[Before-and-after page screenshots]

■ ■ ■ ■ ■ ■ ■

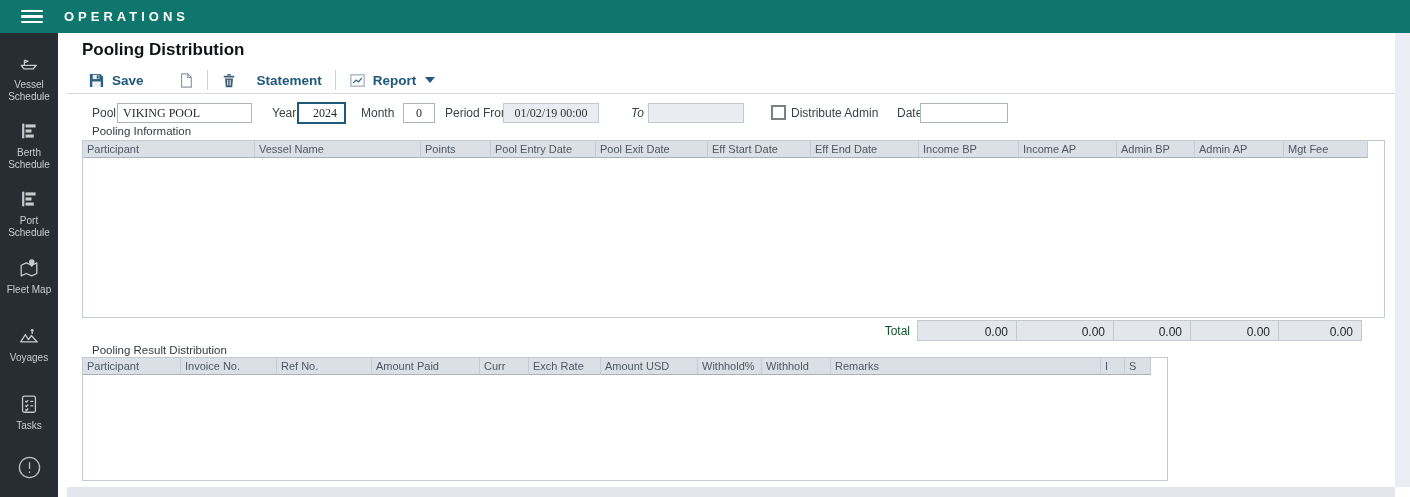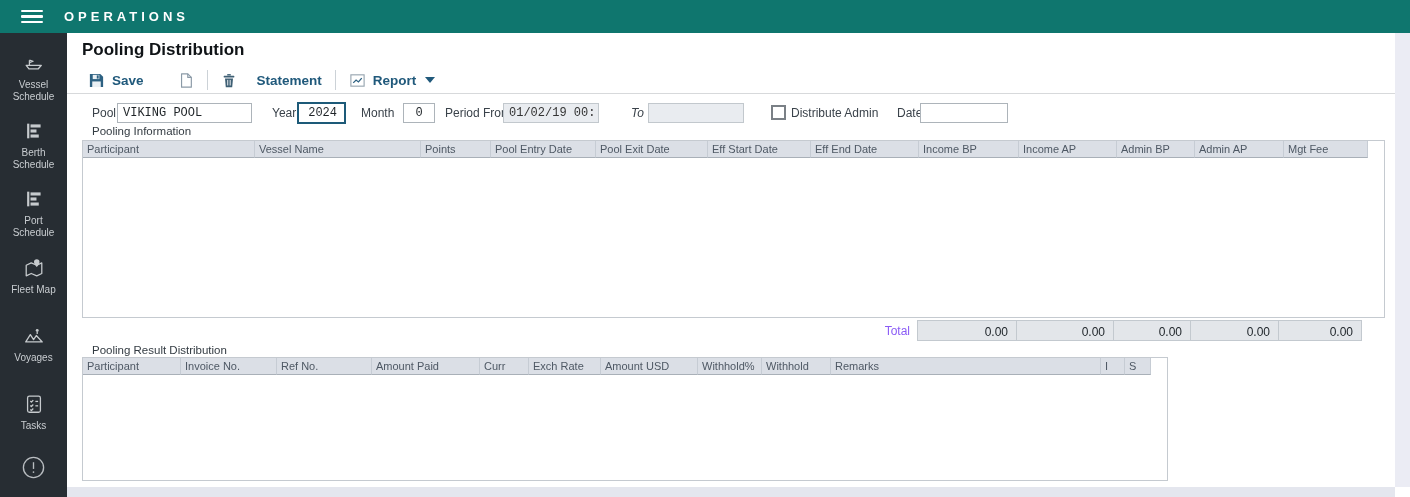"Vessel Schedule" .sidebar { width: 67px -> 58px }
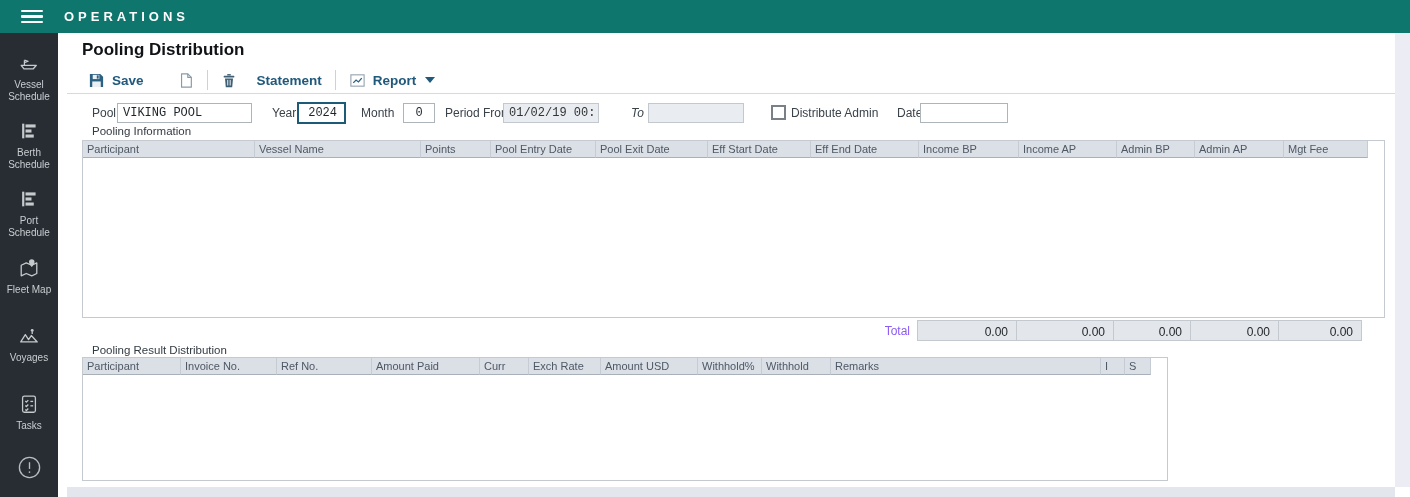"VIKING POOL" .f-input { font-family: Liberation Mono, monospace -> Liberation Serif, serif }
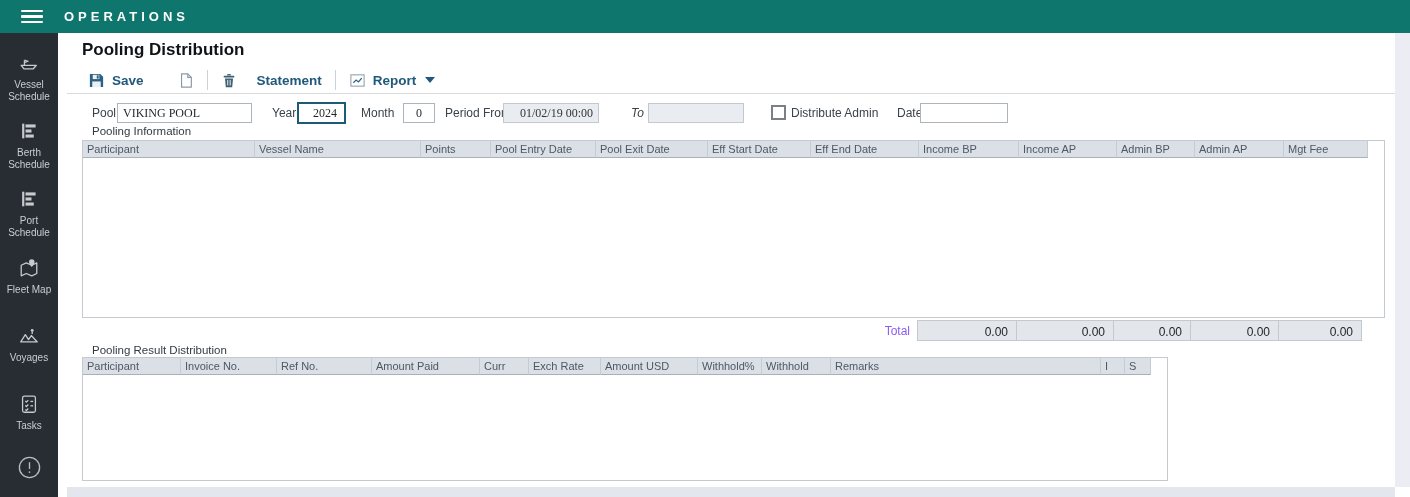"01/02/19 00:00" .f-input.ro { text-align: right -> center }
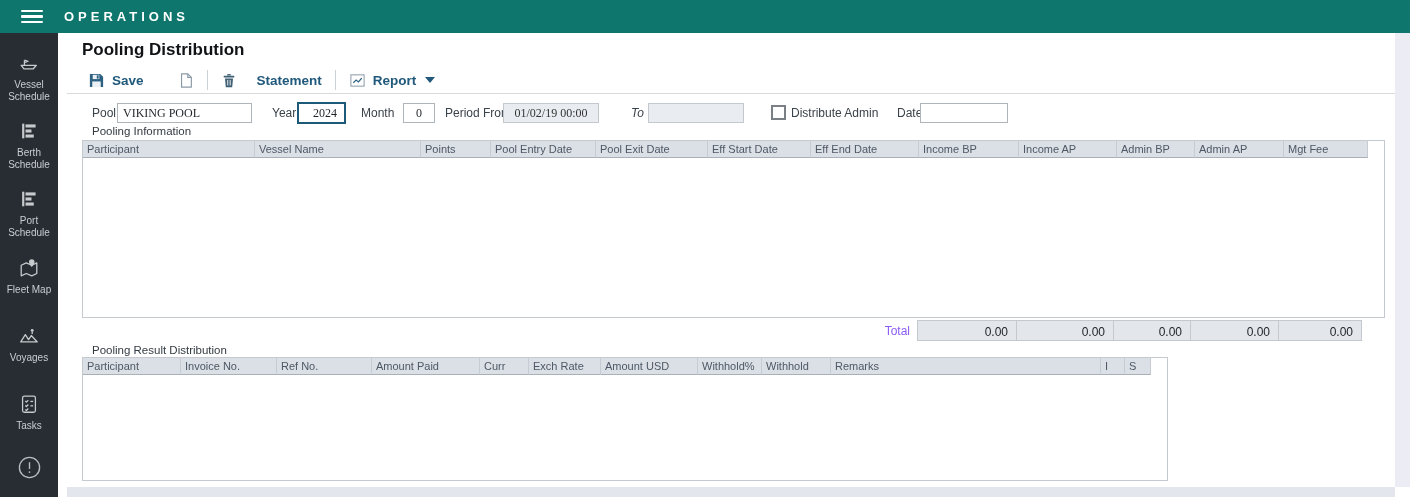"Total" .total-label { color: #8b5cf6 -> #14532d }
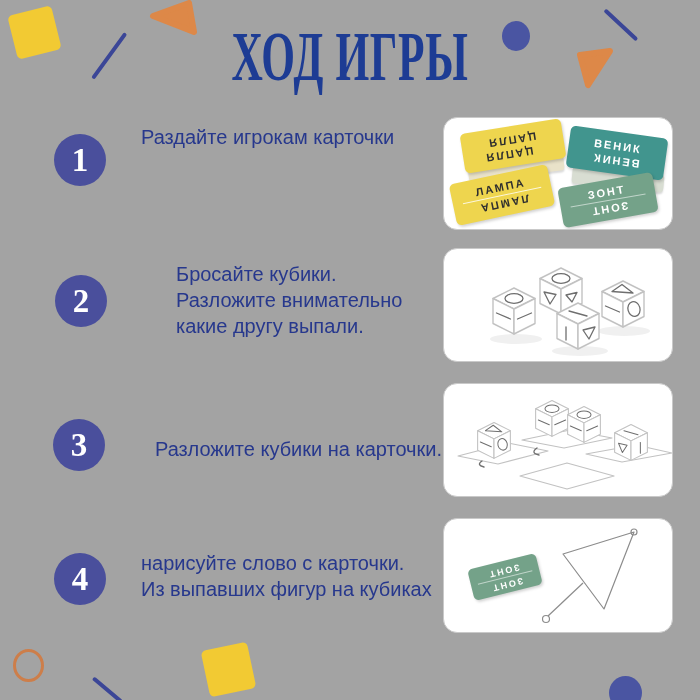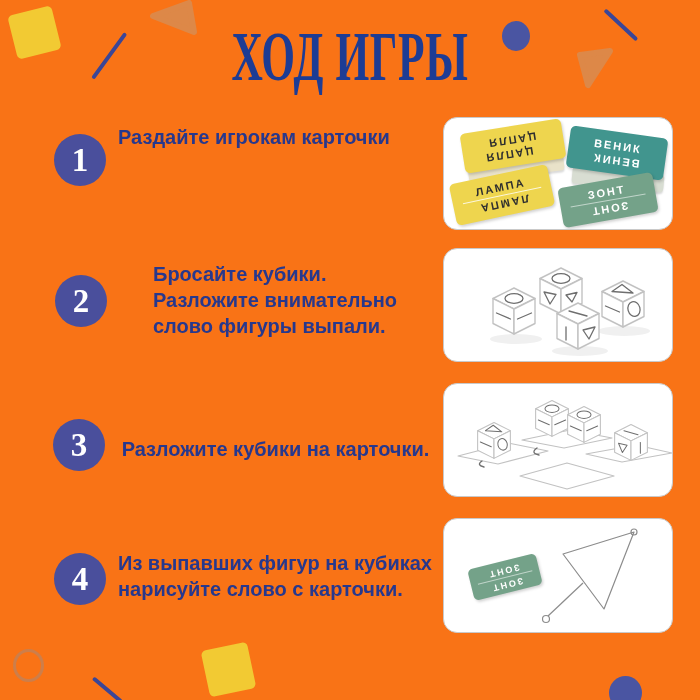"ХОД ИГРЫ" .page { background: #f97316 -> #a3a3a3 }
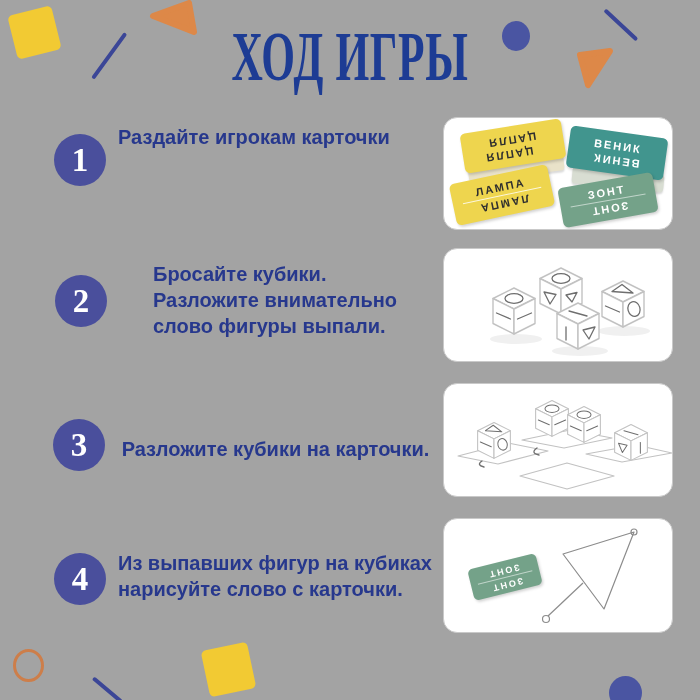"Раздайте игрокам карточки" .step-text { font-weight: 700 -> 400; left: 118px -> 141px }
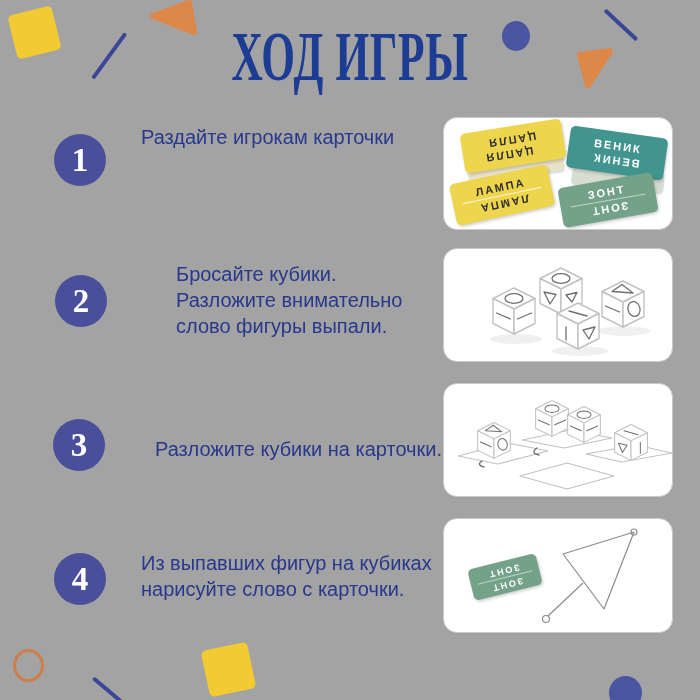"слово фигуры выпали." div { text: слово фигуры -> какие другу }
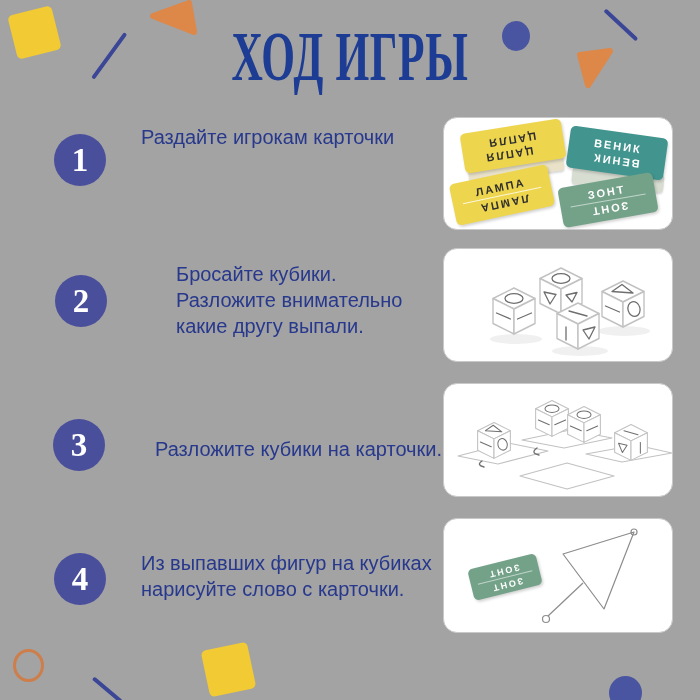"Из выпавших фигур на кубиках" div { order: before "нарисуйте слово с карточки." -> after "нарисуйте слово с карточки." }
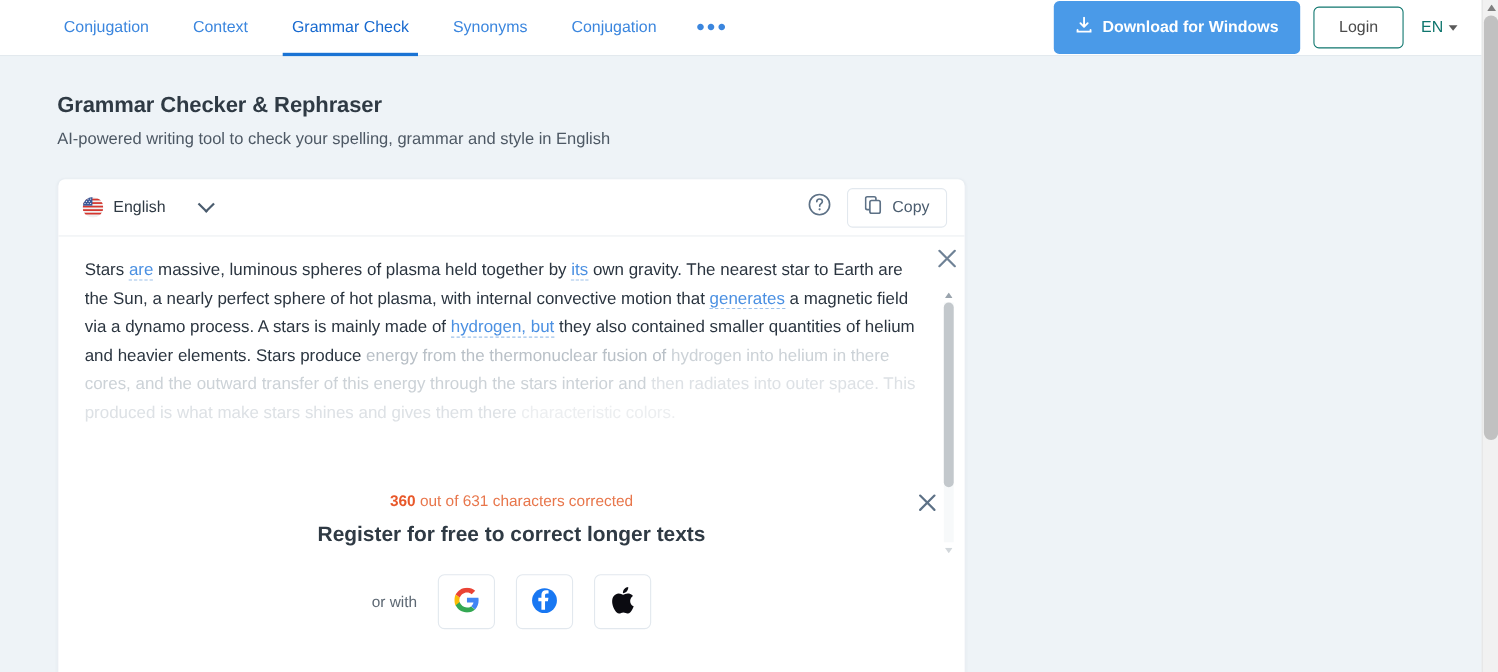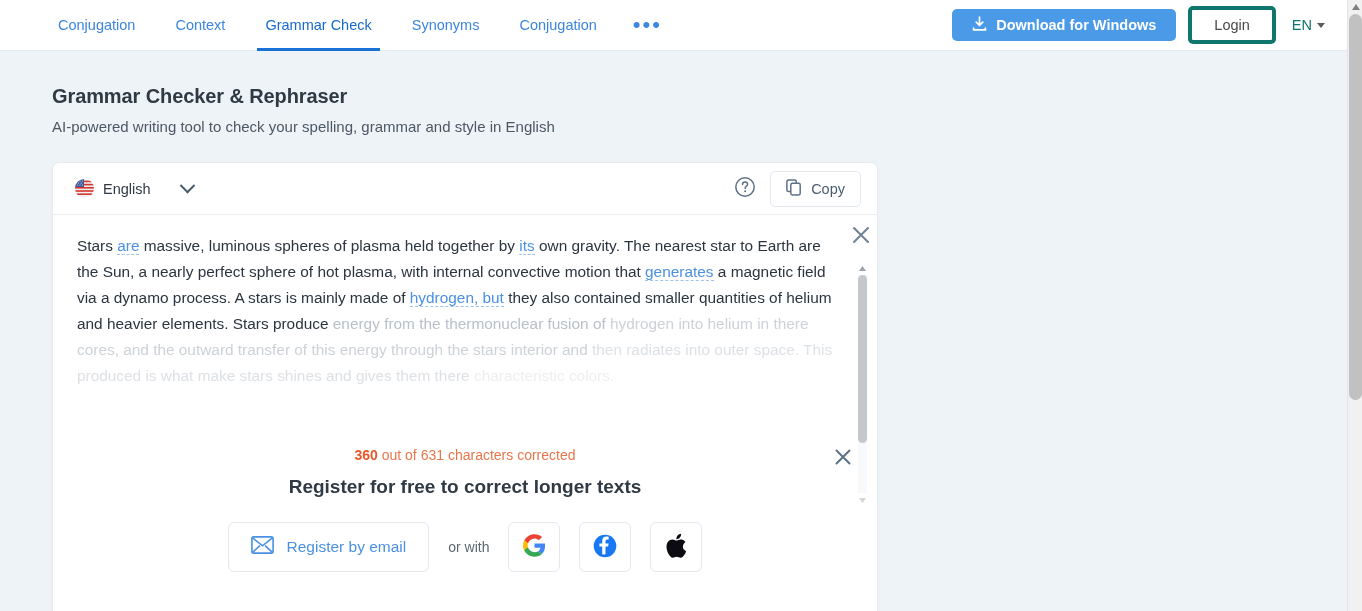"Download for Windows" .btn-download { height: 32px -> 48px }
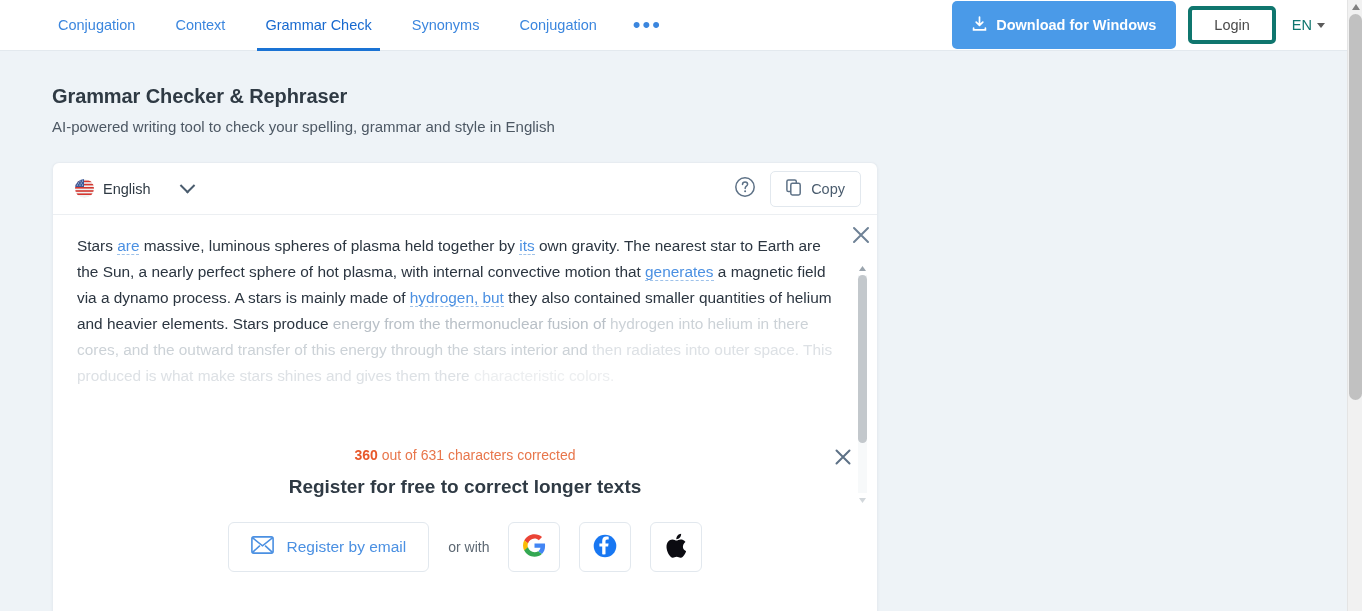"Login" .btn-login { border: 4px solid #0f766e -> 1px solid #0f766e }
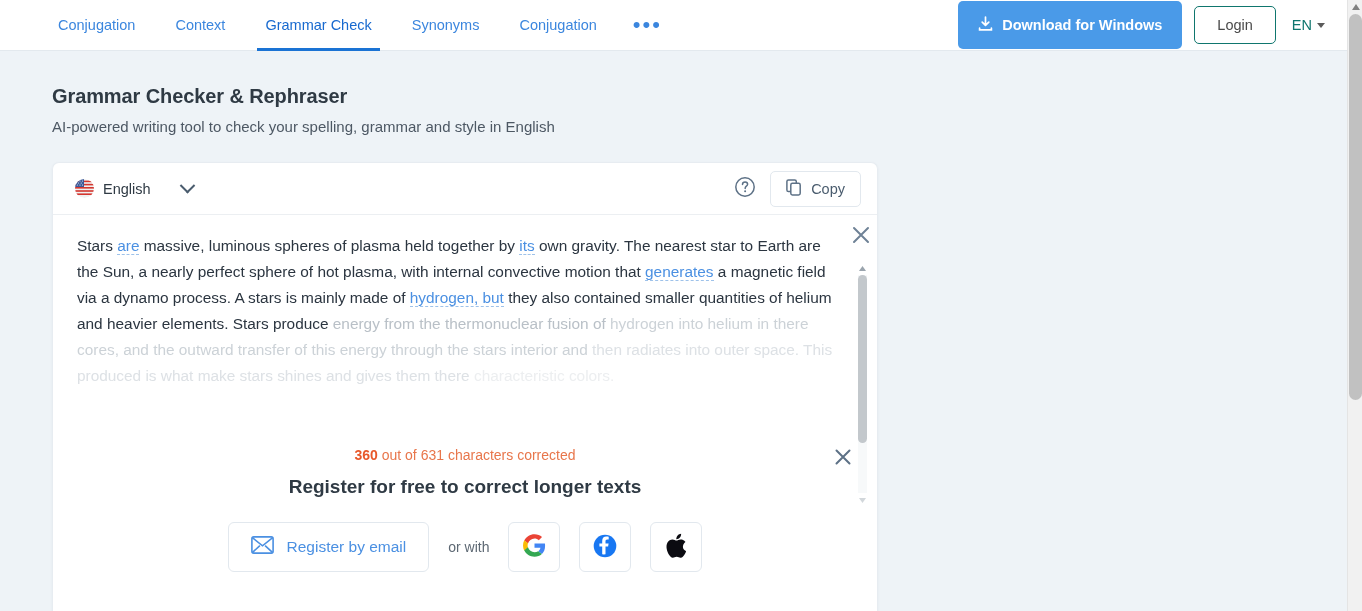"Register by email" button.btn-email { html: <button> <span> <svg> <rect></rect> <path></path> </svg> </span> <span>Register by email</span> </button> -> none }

■ ■ ■ ■ ■ ■ ■

TASK STATEMENT => Give the records a second time exactly, keeping the images out.

RESULT FOR THIS TASK =>
"Vessel Schedule" .sidebar { width: 67px -> 58px }
"VIKING POOL" .f-input { font-family: Liberation Mono, monospace -> Liberation Serif, serif }
"01/02/19 00:00" .f-input.ro { text-align: right -> center }
"Total" .total-label { color: #8b5cf6 -> #14532d }
"ХОД ИГРЫ" .page { background: #f97316 -> #a3a3a3 }
"Раздайте игрокам карточки" .step-text { font-weight: 700 -> 400; left: 118px -> 141px }
"слово фигуры выпали." div { text: слово фигуры -> какие другу }
"Из выпавших фигур на кубиках" div { order: before "нарисуйте слово с карточки." -> after "нарисуйте слово с карточки." }
"Download for Windows" .btn-download { height: 32px -> 48px }
"Login" .btn-login { border: 4px solid #0f766e -> 1px solid #0f766e }
"Register by email" button.btn-email { html: <button> <span> <svg> <rect></rect> <path></path> </svg> </span> <span>Register by email</span> </button> -> none }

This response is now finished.